Tucked in a corner of southern Ecuador near the Peruvian border and spanning 360,000 acres, Podocarpus National Park includes cloud forests, high-altitude grasslands, and a series of small Andean lakes. Huge swaths of exposed volcanic rockface stand out among steep, green mountainsides. Not only is Podocarpus important for protecting biological diversity, but it is also critical for the more than one million people who draw their water from four rivers with headwaters in the park.
The Podocarpus National Park area has one of the largest concentrations of bird species in Ecuador, with more than 500 registered species, although some experts believe that number could be as high as 800. Some of the most threatened birds in Ecuador have healthy populations in and around the park, such as coppery-chested jacamar, bearded guan, Equatorial graytail and Peruvian antpitta.
More than 40 mammal species occur in the area, including the jaguar, wooly tapir, Andean bear, pudú (the smallest deer in the world), giant armadillo and Neotropical otter.
According to a Birdlife International study, the area is estimated to have more than 260 butterfly species and more than 1,200 moth species.
Podocarpus is a paradise for plants, with around 3,000 different species of vascular plants, many of which are endemic (see sidebar). The park was created in 1982 to shelter the largest remaining forest of three species of the tree genus Podocarpus. Commonly referred to as “Romerillo,” the Podocarpus is the only native conifer in the Ecuadorian Andes.
Why the Conservancy Works Here
Podocarpus National Park and its surrounding areas are important for conservation due their high concentration of species, many of which are endemic. Heavy agricultural activity in the area, as well as infrastructure projects such as mining and road development, have impacted the biological diversity of the park and the freshwater it provides to more than one million people. As the only protected area in southern Ecuador, Podocarpus resembles an island surrounded by productive lands. Isolation can represent a threat to maintaining healthy populations of the park's flora and fauna.
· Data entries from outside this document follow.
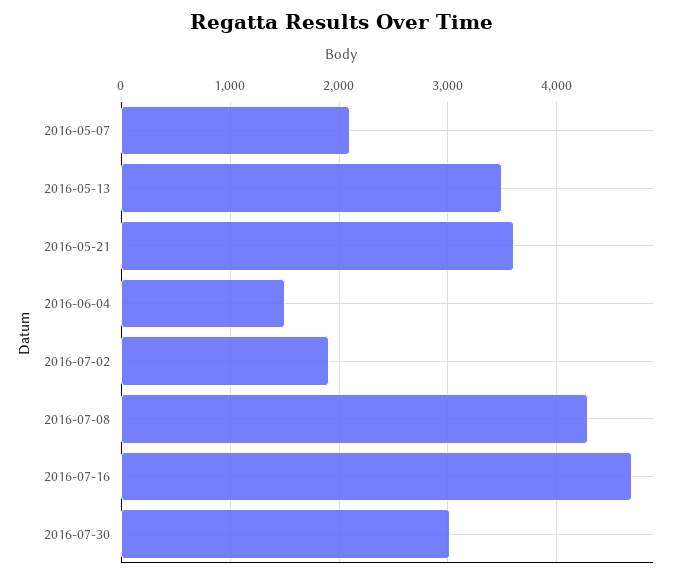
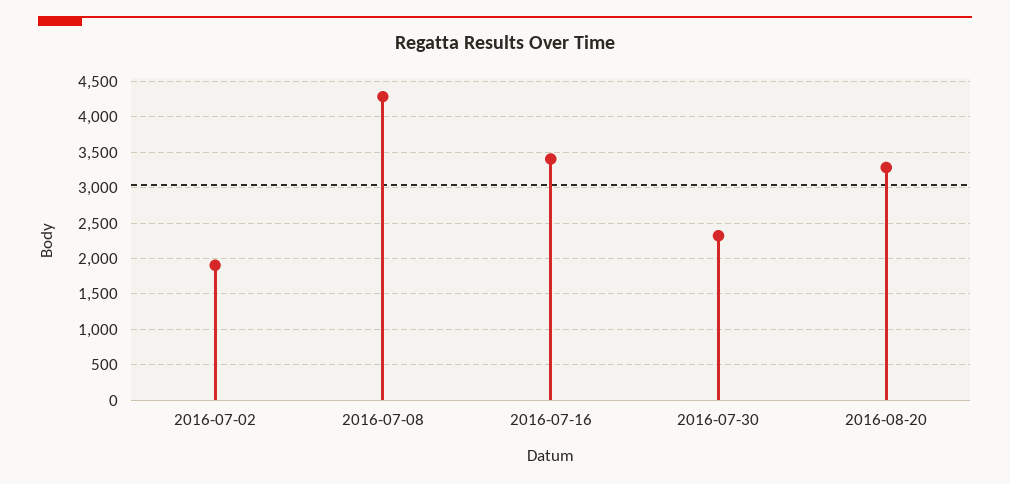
2016-05-07: 2100 -> none
2016-05-13: 3500 -> none
2016-05-21: 3600 -> none
2016-06-04: 1500 -> none
2016-07-16: 4700 -> 3400
2016-07-30: 3000 -> 2300
2016-08-20: none -> 3300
What the Conservancy is Doing
Designing wildlife corridors: The Conservancy and Fundación Arcoiris are deploying a new strategy to establish “biological corridors” that link protected areas and allow flora and fauna to expand their territory. Fundación Arcoiris, with support from the Conservancy and Conservation International, undertook several technical studies to design the corridor. The first step involved assessing 1.2 million acres using as criteria the habitat requirements of the spectacled bear. The spectacled bear, South America’ only bear species, served as “umbrella” species for the study, as its survival depends on large extensions of land for food and shelter. The study showed that the bear is using habitat both inside and outside Podocarpus National Park, and this information guided the design of the corridors.
Establishing new protected areas: The Conservancy supported the social component of a study required by the Ecuadorian government to facilitate the declaration of new protected areas that link Podocarpus with other natural areas. Several workshops were held with local communities and local authorities to discuss the importance of conserving these special forests. Local communities are supportive of this initiative because they are interested in protecting their water supply.
Leading the way towards sustainability: Fundación Arcoiris is working to design a water fund to safeguard Podocarpus National Park’s watersheds. The Pro-Cuencas Podocarpus Fund was established in early 2006 and it is supported by city of Zamora, Fundación Arcoiris, the Ecuadorian Ministry of Environment, the Universidad Tecnica de Loja, Conservation International and the Ecuadorian National Environmental Fund. It aims to capitalize resources through private donors, local corporations and bilateral cooperation in order to provide for watershed protection and conservation projects.